Hopefully you brought a few extra meals because the Geyser Valley offers many great camping options in a picturesque open valley. Some spots boast sweeping flood channels with tons of dry log jams waiting to be explored. After a couple miles of swift class II-III rapids paddlers reach the entrance to Rica Canyon, the second of two in this 8.5 mile stretch.
Rica Canyon begins abruptly at Goblin Gates. Goblin Gates changes every year. This year, 7/29/13 we ran the meaty right line at 950 on the newly revised online gauge. This is the crux rapid of the run and a must run. At 950 we found a pronounced, backed-up hole on the right. The main flow charges into this slot making the hole you have to get on top of, challenging. Once on top of this pile, boof off to the left, pointing left. At the bottom of this boof the right wall is ever so slightly overhung making it challenging for paddlers who end up over there. It flushes, just hang on and don't flip!! There has been a line down the left in years past, but didn't look possible to attain to from the right alcove and looked very difficult, if possible, make it all the way left without being deflected off a subsurface rock back into the sieved out center of the rapid. Getting out one or two moves upstream may offer a better vantage of the left line. Paddlers should note, once in the small scout alcove on the right there is no way back upstream. Paddlers are committed to the right slot. After getting through this top hole/boof move paddlers can eddy left before the final ledge sequence, boofing just behind the midstream boulder. From the left side of the boulder, boof right missing possible piton rocks if you paddled off straight.

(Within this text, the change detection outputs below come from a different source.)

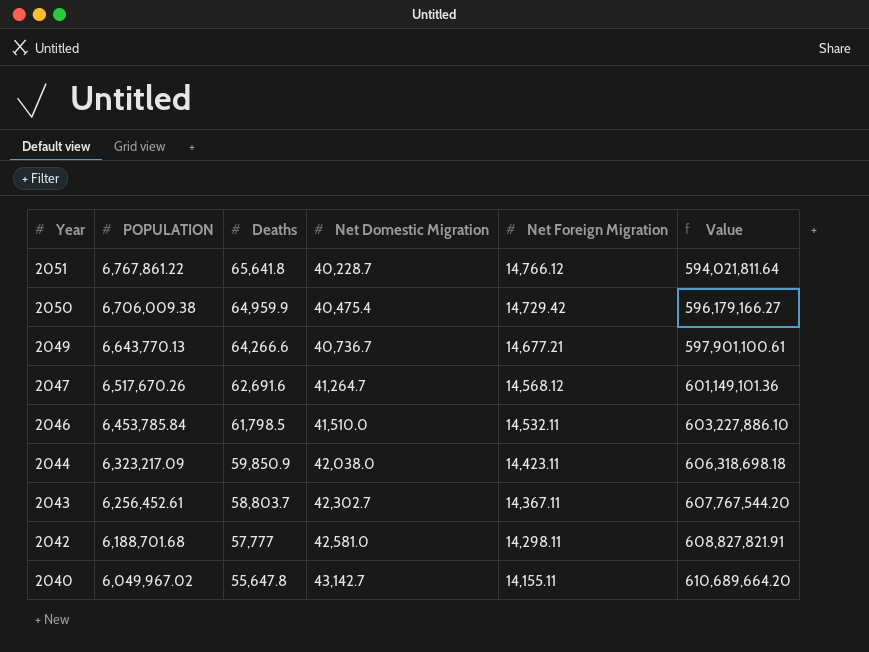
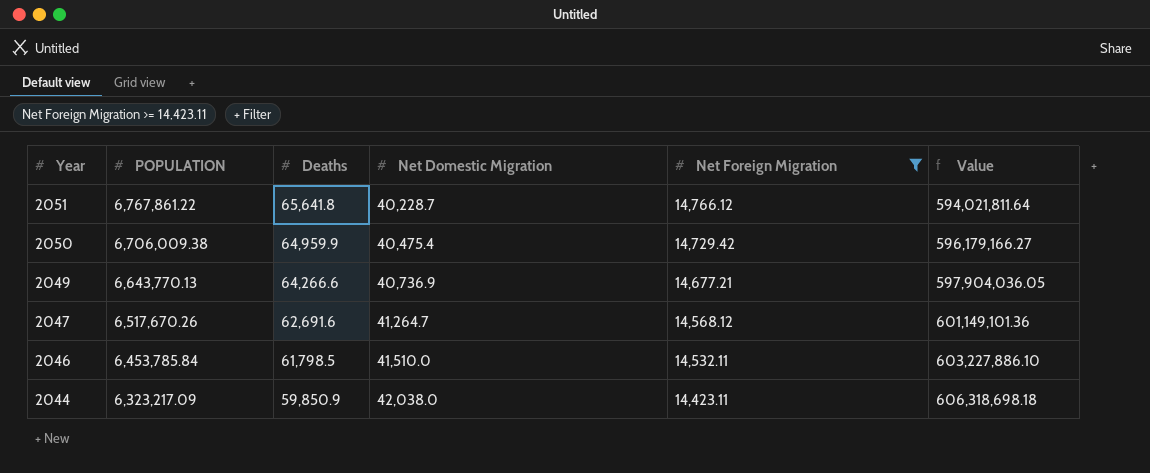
filter: none -> Net Foreign Migration >= 14,423.11
2049 | Net Domestic Migration: 40,736.7 -> 40,736.9
2049 | Value: 597,901,100.61 -> 597,904,036.05

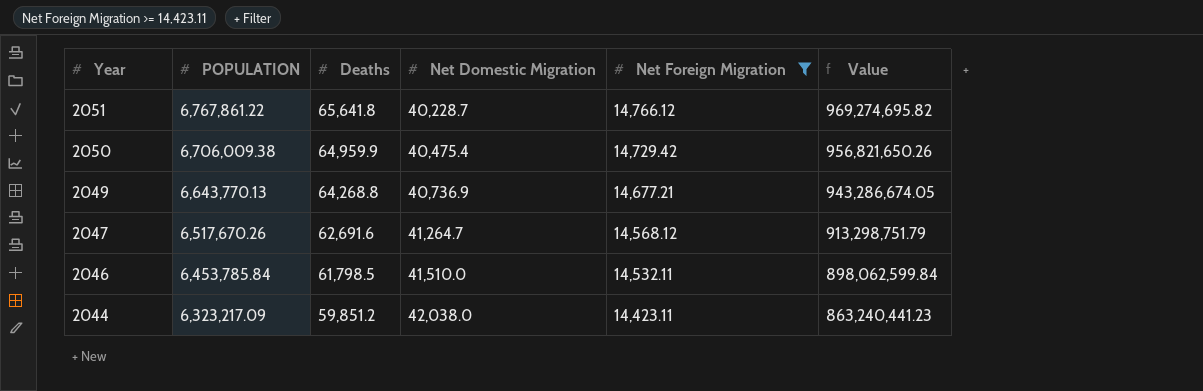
column Value | formula: [Net Domestic Migration] * [Net Foreign Migration] -> [Deaths] * [Net Foreign Migration]
2049 | Deaths: 64,266.6 -> 64,268.8
2044 | Deaths: 59,850.9 -> 59,851.2

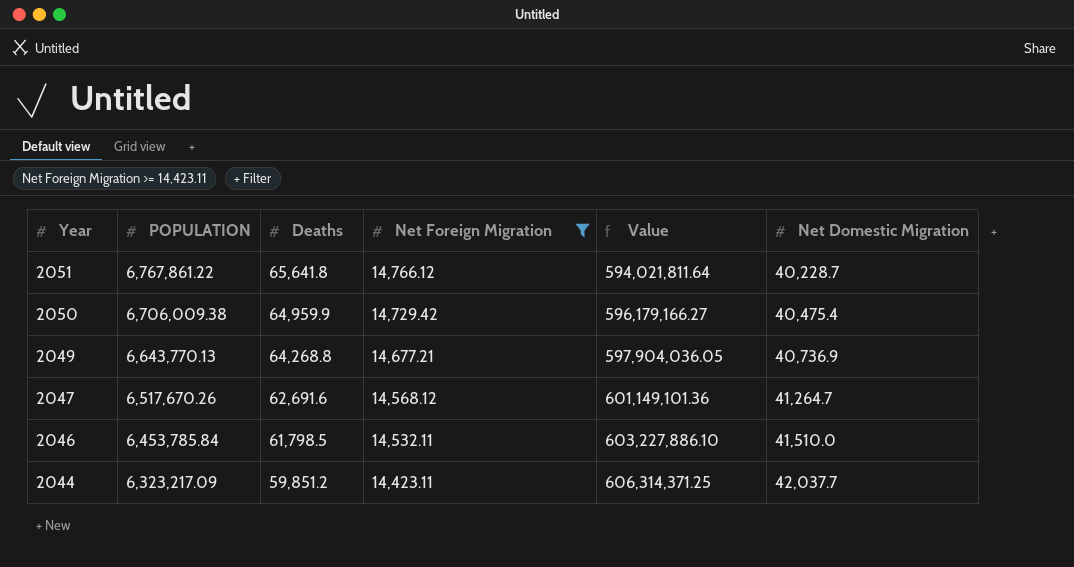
column Value | formula: [Deaths] * [Net Foreign Migration] -> [Net Foreign Migration] * [Net Domestic Migration]
column Net Domestic Migration | position: 4 -> 6
2044 | Net Domestic Migration: 42,038.0 -> 42,037.7

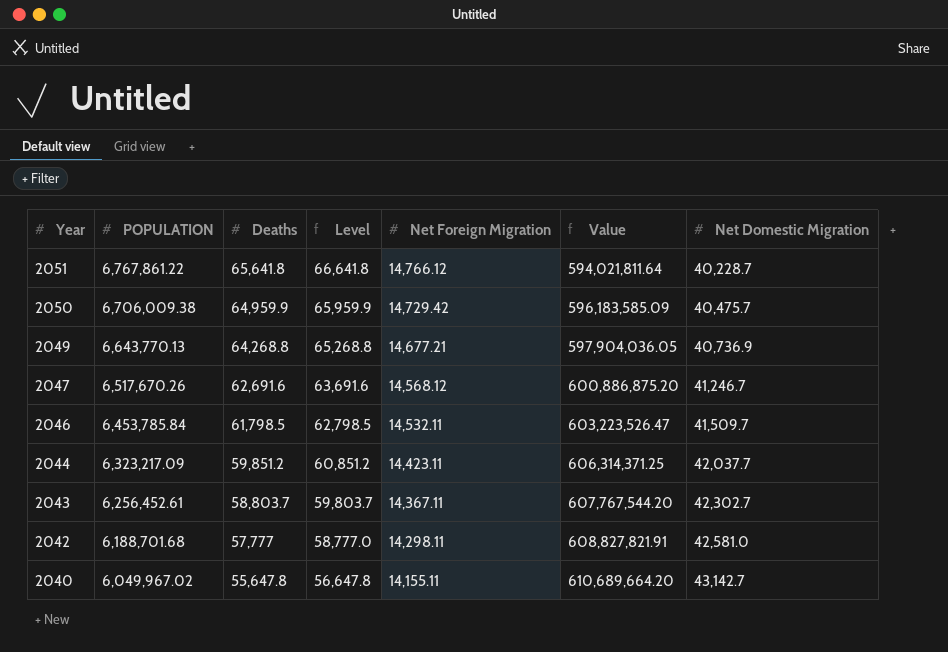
filter: Net Foreign Migration >= 14,423.11 -> none
column Level | formula: none -> [Deaths] + 1000
2050 | Value: 596,179,166.27 -> 596,183,585.09
2050 | Net Domestic Migration: 40,475.4 -> 40,475.7
2047 | Value: 601,149,101.36 -> 600,886,875.20
2047 | Net Domestic Migration: 41,264.7 -> 41,246.7
2046 | Value: 603,227,886.10 -> 603,223,526.47
2046 | Net Domestic Migration: 41,510.0 -> 41,509.7

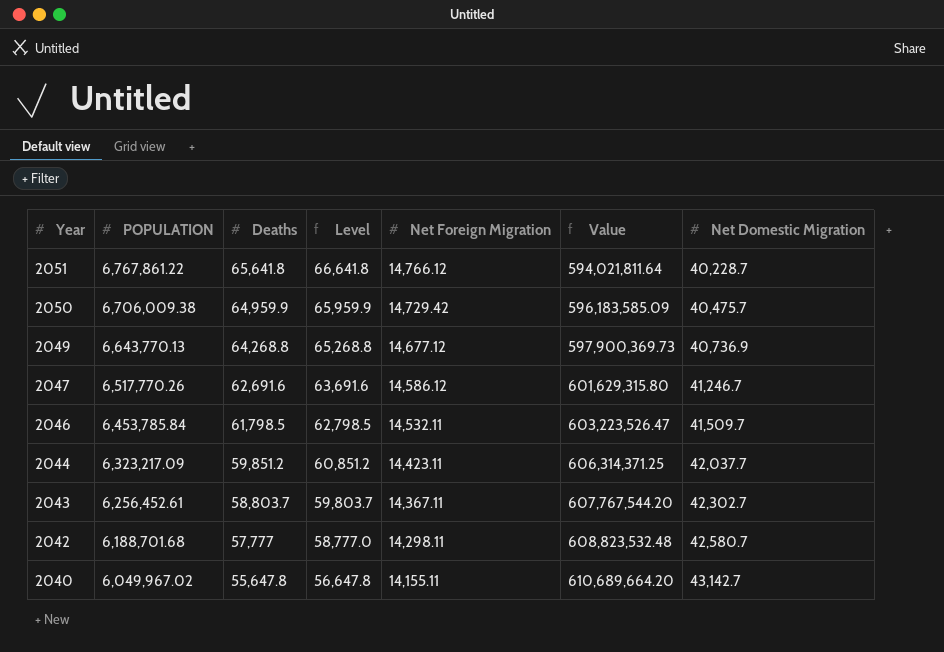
2049 | Net Foreign Migration: 14,677.21 -> 14,677.12
2049 | Value: 597,904,036.05 -> 597,900,369.73
2047 | POPULATION: 6,517,670.26 -> 6,517,770.26
2047 | Net Foreign Migration: 14,568.12 -> 14,586.12
2047 | Value: 600,886,875.20 -> 601,629,315.80
2042 | Value: 608,827,821.91 -> 608,823,532.48
2042 | Net Domestic Migration: 42,581.0 -> 42,580.7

The next drop I think is Secret Chute, a giant midstream boulder with 90% of the flow going left with a giant pice of wood in there, blocking. Sneak right. From here more great class IV read and run type stuff. Still keeping an eye out for wood. The Elwha wants to suck you downstream, so keep wary. As the rapids and gradient calm down the walls will begin to peel back. Rica Canyon extends into the old reservoir site. Soon enough paddlers will s-turn their way out of the confines of Rica's last hallways into giant stands of cobble. From here exit river right and make your ay up the gravel stands to the most upstream end, not trying to scale up the bedrock walls of course. The trail is about 60 feet or so above the river. From here it's a steep short slog to the road.
As flows increase Eskimo Pie and Goblin Gates will likely get harder.